■ **WHAT IS BEING ASKED**
Find every line in the records below that holds the word "decoration", and copy it out.

■ **SUPPLIED RECORDS**

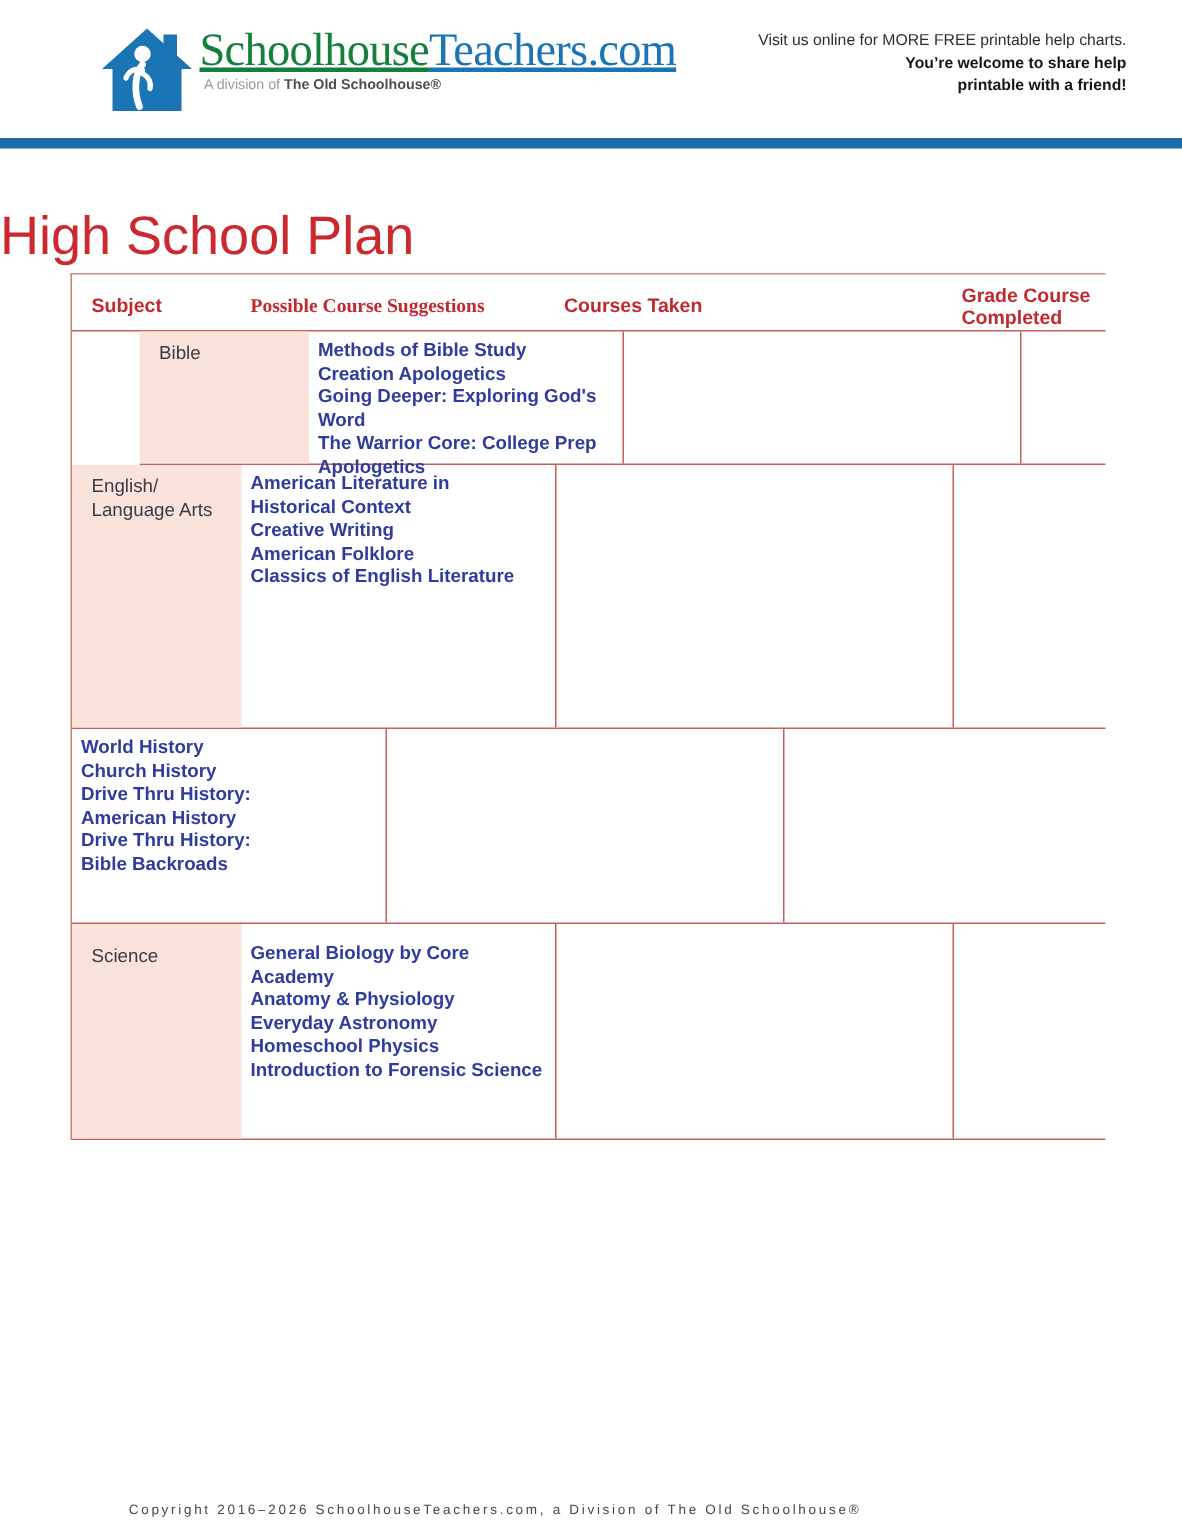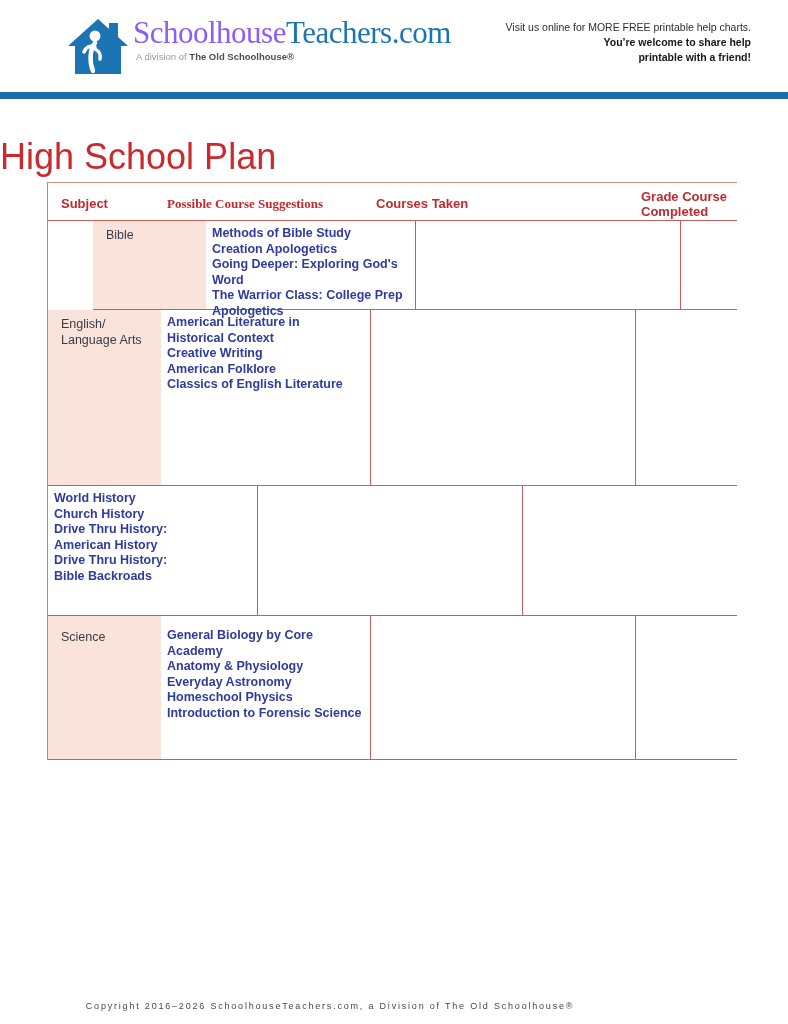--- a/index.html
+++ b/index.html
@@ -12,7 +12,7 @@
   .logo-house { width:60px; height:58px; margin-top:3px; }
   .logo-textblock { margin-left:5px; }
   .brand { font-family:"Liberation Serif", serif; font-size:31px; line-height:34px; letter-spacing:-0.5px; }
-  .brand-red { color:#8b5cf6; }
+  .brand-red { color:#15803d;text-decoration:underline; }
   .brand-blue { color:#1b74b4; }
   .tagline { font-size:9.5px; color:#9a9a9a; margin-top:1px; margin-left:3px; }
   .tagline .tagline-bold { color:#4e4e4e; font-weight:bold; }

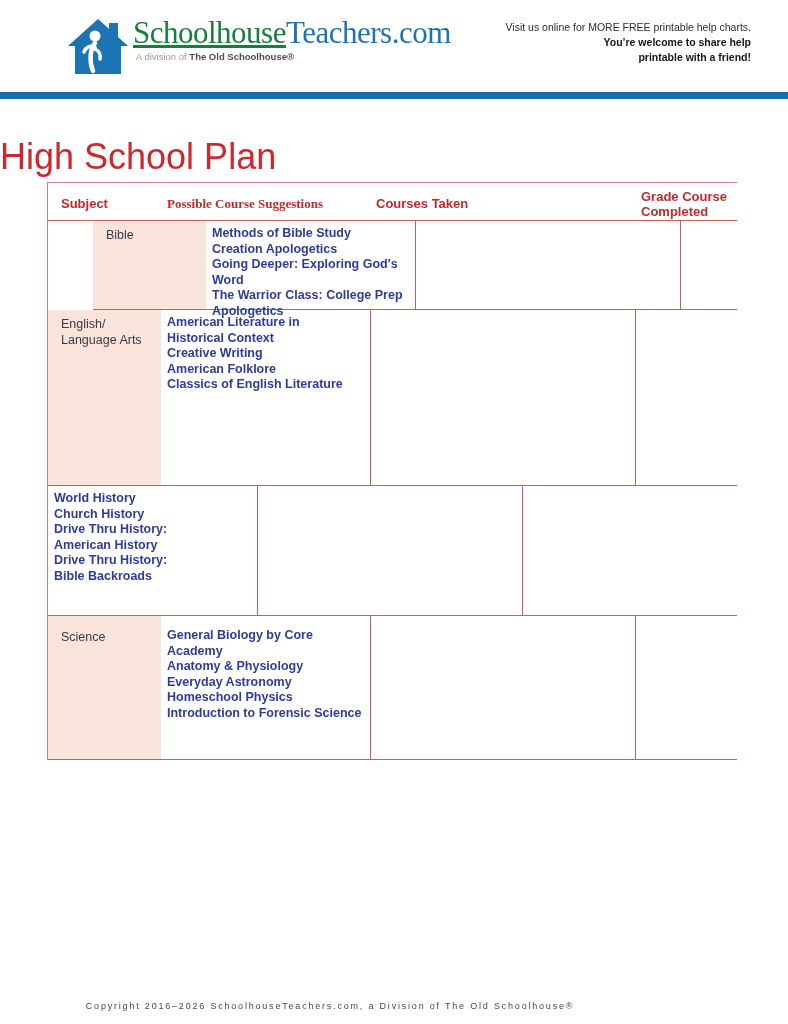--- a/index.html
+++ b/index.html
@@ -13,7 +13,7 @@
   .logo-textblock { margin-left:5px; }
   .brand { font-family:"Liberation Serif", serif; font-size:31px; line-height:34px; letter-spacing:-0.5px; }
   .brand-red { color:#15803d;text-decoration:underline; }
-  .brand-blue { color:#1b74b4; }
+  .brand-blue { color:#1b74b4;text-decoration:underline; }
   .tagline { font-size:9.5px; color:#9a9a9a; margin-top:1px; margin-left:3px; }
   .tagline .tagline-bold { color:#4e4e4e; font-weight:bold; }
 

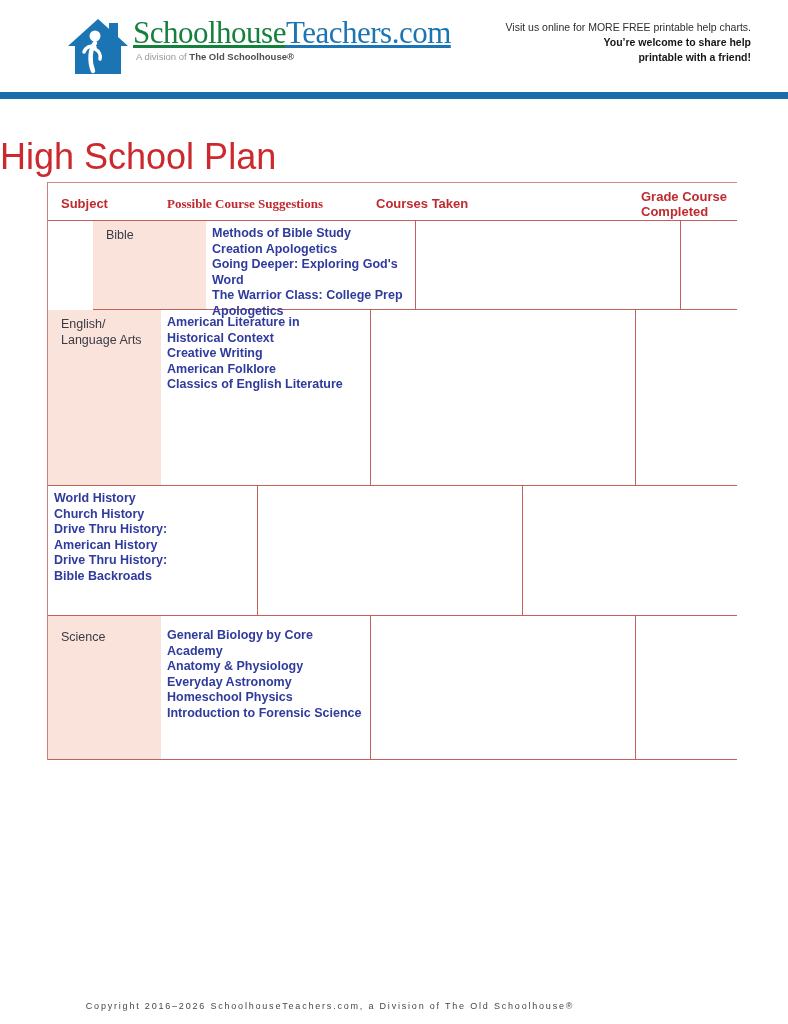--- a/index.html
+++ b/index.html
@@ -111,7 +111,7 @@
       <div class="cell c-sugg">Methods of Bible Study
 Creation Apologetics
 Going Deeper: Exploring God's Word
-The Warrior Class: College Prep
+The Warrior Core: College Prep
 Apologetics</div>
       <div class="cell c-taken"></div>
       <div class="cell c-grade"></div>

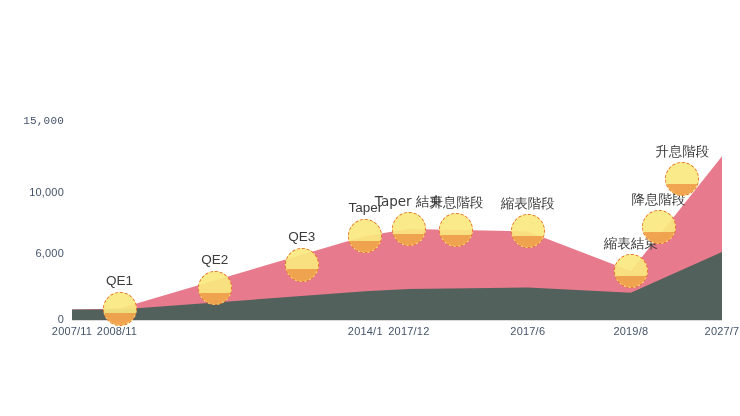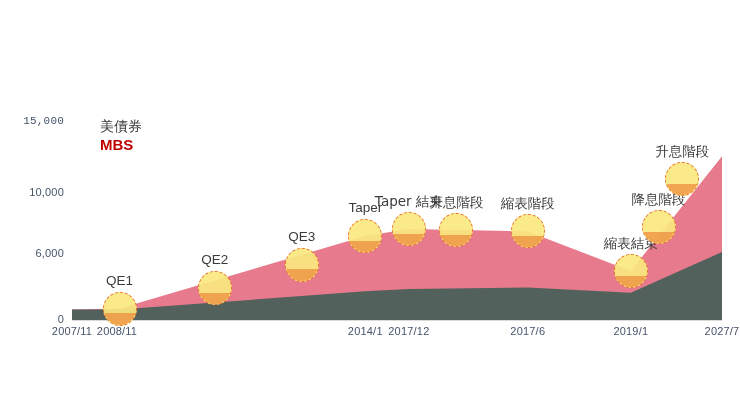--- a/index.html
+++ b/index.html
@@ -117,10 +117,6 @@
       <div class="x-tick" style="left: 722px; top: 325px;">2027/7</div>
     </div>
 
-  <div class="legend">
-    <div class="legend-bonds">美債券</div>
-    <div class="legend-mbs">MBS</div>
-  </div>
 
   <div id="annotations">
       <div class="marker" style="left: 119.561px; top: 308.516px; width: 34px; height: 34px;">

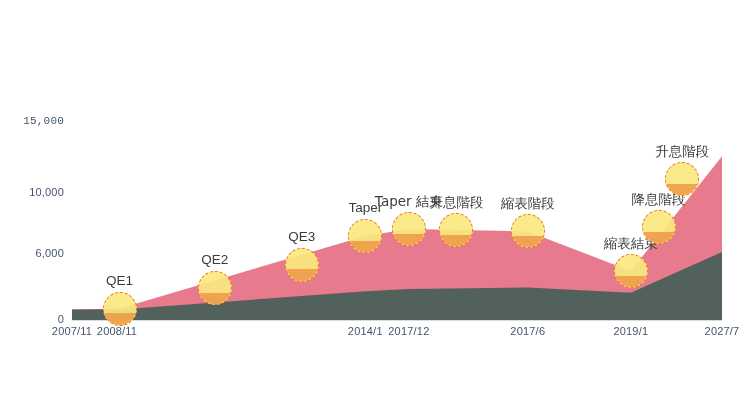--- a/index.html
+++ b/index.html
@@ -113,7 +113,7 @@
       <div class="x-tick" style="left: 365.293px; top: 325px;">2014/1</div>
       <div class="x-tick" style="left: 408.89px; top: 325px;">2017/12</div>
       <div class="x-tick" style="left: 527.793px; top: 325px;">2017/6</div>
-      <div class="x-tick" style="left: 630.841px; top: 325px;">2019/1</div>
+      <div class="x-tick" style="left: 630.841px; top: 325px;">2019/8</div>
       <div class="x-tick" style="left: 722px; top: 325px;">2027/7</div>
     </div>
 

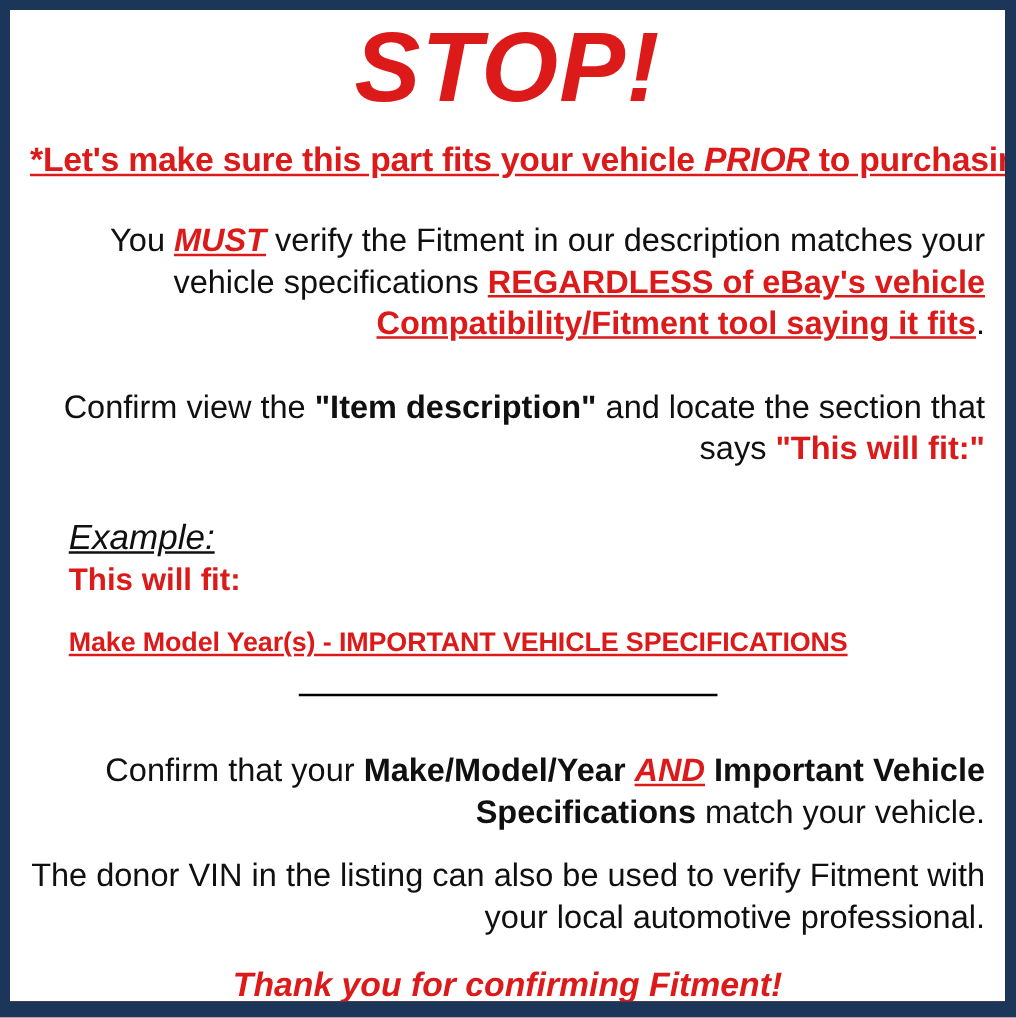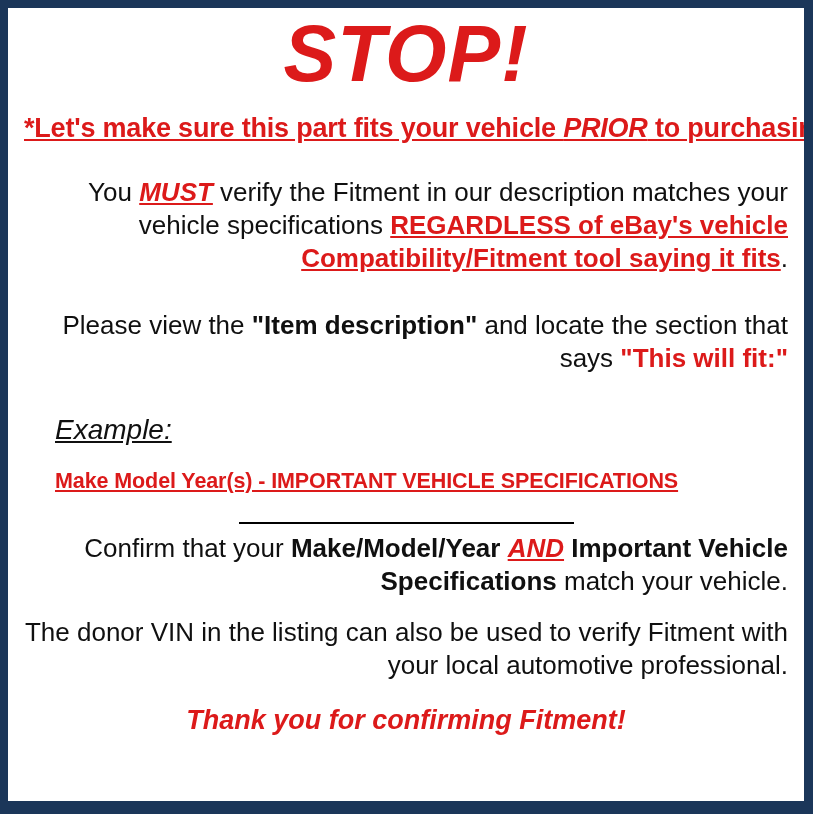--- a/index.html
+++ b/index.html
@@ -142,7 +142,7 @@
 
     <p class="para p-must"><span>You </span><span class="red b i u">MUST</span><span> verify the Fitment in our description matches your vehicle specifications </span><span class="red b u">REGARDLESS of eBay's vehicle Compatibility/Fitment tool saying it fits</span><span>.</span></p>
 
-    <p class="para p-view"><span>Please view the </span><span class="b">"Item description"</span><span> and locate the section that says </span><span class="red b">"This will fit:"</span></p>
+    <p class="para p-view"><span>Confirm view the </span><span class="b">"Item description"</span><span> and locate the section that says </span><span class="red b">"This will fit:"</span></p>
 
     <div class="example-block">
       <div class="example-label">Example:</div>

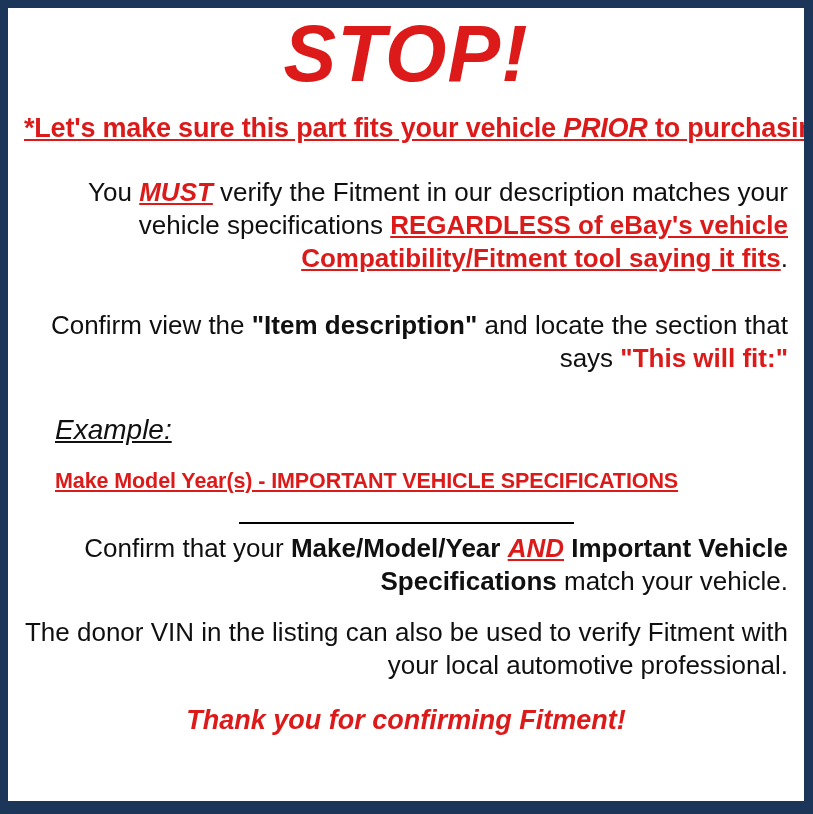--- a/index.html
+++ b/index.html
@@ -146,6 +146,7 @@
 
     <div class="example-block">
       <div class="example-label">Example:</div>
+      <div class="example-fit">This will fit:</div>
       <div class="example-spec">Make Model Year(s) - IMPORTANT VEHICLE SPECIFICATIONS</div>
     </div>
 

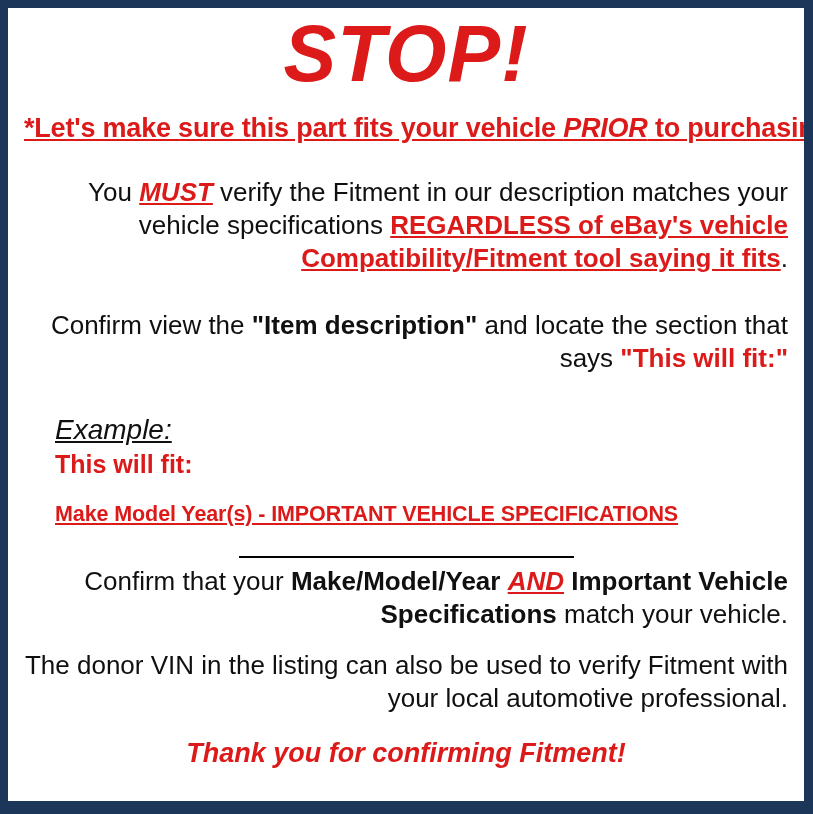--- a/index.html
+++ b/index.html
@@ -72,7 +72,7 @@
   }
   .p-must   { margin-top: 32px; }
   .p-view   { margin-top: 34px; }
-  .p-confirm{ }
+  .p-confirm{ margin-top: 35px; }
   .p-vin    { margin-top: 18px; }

■ **ANSWER TO THIS EXERCISE**
+  .brand-red { color:#15803d;text-decoration:underline; }
   .brand-red { color:#15803d;text-decoration:underline; }
+  .brand-blue { color:#1b74b4;text-decoration:underline; }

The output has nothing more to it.